A votação foi semipresencial, com 385 votos a favor, 93 contra e 7 abstenções, no 1º turno. O 2º turno ocorreu na mesma sessão, depois de requerimento de Crivella. Foi aprovado com 368 votos favoráveis, 96 contrários e 7 abstenções -em plenário esvaziado, no dia seguinte à aprovação da PEC do fim da escala 6 X 1. Por ser uma PEC, o projeto precisava de no mínimo 308 votos favoráveis em cada turno.
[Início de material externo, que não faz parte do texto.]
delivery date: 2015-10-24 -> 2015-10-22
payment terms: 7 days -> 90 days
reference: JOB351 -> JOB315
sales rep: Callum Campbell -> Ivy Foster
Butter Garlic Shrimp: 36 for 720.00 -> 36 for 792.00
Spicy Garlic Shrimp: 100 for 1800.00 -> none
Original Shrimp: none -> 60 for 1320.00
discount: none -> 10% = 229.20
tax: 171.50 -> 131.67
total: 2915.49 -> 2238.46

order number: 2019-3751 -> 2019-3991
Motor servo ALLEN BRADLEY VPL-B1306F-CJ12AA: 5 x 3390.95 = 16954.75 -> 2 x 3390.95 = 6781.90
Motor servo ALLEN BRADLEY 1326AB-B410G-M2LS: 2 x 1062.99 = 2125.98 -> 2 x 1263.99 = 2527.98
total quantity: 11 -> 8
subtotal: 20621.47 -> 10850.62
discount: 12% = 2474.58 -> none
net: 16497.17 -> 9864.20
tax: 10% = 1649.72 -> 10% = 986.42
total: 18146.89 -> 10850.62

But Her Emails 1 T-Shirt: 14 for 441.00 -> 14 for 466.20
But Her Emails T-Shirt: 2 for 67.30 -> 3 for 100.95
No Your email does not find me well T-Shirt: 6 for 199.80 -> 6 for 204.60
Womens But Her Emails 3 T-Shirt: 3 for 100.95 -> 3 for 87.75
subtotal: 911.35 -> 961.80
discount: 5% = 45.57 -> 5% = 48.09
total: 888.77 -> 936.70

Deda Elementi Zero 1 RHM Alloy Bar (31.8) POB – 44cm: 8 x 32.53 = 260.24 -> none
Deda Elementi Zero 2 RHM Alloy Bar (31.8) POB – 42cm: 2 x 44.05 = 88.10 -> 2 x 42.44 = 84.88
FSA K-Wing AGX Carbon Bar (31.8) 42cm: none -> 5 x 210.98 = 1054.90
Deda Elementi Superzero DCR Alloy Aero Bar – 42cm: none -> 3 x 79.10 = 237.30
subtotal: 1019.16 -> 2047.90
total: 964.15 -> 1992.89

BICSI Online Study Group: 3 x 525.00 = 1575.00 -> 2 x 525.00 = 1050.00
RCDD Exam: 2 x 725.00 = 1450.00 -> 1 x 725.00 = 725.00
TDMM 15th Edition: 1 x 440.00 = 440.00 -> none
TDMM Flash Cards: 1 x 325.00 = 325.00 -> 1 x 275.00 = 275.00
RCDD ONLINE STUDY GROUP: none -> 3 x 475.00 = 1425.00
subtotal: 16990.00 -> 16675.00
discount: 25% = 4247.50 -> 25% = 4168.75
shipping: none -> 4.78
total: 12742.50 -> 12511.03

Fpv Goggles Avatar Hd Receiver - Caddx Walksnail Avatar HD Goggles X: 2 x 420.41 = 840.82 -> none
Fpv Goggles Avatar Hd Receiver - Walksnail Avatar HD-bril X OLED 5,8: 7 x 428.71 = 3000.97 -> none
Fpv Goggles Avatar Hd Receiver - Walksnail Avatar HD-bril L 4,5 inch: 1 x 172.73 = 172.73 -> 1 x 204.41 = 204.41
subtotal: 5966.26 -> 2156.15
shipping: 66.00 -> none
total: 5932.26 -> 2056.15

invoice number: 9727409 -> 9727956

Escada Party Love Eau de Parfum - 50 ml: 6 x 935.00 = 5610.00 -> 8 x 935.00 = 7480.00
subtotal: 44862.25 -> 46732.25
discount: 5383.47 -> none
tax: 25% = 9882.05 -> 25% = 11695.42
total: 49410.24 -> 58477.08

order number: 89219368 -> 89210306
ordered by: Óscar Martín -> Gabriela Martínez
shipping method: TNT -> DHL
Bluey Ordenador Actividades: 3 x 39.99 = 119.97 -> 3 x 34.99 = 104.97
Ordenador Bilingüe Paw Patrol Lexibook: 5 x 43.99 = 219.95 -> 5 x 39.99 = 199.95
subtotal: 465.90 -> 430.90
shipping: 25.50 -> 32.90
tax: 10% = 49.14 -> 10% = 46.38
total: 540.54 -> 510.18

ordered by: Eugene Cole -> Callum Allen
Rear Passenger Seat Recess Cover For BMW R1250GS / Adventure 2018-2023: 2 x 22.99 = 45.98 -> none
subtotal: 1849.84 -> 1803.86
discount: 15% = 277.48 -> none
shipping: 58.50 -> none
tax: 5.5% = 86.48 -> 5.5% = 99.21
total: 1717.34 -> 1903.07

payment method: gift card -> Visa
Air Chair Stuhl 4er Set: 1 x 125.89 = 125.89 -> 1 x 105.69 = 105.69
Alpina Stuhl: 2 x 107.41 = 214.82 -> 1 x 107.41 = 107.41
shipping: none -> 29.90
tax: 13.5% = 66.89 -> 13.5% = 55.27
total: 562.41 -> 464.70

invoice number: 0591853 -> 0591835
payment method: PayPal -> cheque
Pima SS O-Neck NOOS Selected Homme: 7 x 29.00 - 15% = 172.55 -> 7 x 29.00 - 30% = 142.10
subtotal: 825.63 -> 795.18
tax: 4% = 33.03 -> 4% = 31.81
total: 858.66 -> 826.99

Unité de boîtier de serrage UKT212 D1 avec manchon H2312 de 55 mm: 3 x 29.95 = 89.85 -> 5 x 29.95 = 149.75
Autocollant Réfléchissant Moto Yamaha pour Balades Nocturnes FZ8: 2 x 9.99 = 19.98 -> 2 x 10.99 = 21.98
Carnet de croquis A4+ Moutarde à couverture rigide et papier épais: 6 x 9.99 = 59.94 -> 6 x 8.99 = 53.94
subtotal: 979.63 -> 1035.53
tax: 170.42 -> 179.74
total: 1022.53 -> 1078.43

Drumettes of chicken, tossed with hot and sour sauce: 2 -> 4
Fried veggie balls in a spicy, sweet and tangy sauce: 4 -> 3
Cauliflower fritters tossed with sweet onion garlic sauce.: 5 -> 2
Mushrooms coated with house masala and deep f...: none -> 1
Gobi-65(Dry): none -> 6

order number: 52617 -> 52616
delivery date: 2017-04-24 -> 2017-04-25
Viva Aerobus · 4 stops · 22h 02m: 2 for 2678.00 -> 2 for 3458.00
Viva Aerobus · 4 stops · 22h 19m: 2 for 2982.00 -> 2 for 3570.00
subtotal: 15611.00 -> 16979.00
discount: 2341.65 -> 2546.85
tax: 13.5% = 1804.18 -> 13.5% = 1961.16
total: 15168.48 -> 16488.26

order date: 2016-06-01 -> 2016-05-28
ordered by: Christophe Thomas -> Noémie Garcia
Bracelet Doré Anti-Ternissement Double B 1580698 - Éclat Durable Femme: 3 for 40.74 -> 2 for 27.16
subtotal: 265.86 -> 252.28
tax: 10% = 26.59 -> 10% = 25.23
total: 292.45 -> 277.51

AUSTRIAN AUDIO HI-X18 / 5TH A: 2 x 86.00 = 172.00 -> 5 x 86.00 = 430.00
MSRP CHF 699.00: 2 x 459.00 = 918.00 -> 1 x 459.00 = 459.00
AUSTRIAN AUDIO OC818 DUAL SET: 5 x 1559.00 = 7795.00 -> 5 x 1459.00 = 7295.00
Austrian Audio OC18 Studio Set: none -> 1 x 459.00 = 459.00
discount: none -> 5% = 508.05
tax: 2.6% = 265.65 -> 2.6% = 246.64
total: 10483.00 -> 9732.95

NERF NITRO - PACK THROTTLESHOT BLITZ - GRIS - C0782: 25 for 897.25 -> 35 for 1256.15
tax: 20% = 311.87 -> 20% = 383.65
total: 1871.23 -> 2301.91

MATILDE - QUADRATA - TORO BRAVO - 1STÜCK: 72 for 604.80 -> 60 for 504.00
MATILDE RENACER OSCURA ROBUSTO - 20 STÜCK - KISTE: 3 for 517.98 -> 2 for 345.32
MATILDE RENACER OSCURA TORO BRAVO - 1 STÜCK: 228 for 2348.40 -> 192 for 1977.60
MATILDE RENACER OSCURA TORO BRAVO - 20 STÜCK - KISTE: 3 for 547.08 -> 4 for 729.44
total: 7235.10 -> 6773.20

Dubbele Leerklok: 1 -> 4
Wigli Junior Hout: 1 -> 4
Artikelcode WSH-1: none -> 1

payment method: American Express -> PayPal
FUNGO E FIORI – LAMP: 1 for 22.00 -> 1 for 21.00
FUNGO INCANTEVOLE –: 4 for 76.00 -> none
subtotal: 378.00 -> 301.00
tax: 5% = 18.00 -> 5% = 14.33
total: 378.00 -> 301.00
As igrejas já têm proteção tributária sobre renda e patrimônio, determinada na Constituição. O texto amplia a isenção a bens e serviços necessários à formação de patrimônio, geração de renda e prestação de serviços de organizações religiosas.
Na prática, as entidades não pagarão impostos sobre itens ditos como necessários para implantação, manutenção e funcionamento das entidades. Por exemplo, se houver uma reforma, não pagam impostos sobre cimentos, tijolos, tintas e outros artigos. A mesma lógica se aplica à manutenção e funcionamento de creches, orfanatos e outras instituições ligadas às igrejas.
A federação PT-PCdoB-PV apresentou um destaque questionando esse ponto. O líder do partido, Pedro Uczai (PT-SC) afirmou que o grupo defende que todas as entidades filantrópicas sejam contempladas, não só as ligadas a igrejas.
Consideraram a PEC vaga. Uczai questionou ainda a expressão “entidades sem fins lucrativos”, para designar grupos beneficiados com a isenção. Para ele, podem se referir a qualquer coisa. Os destaques foram todos rejeitados.
VOTAÇÃO DA PEC
Houve modificações no texto original de Crivella, por divergências dentro da própria bancada evangélica e com o governo. Demorou 3 anos para chegar ao Plenário. A relatoria ficou a cargo de Daniela do Waguinho (Republicanos-RJ) na CCJ (Comissão de Constituição e Justiça) e de Dr. Fernando Máximo (PL-RO), na comissão especial que analisou o projeto.
O governo fez um acordo para que detalhes da imunidade fossem definidos por projetos de lei futuros. Mesmo assim, PT-PCdoB-PV votaram contra o relatório e propuseram destaques no 1º turno para retirar trechos da proposta.
A votação ganhou tom religioso. Ao agradecer, Crivella falou que o presidente da sessão, Gilberto Nascimento (Podemos-SP) seria recompensado no céu.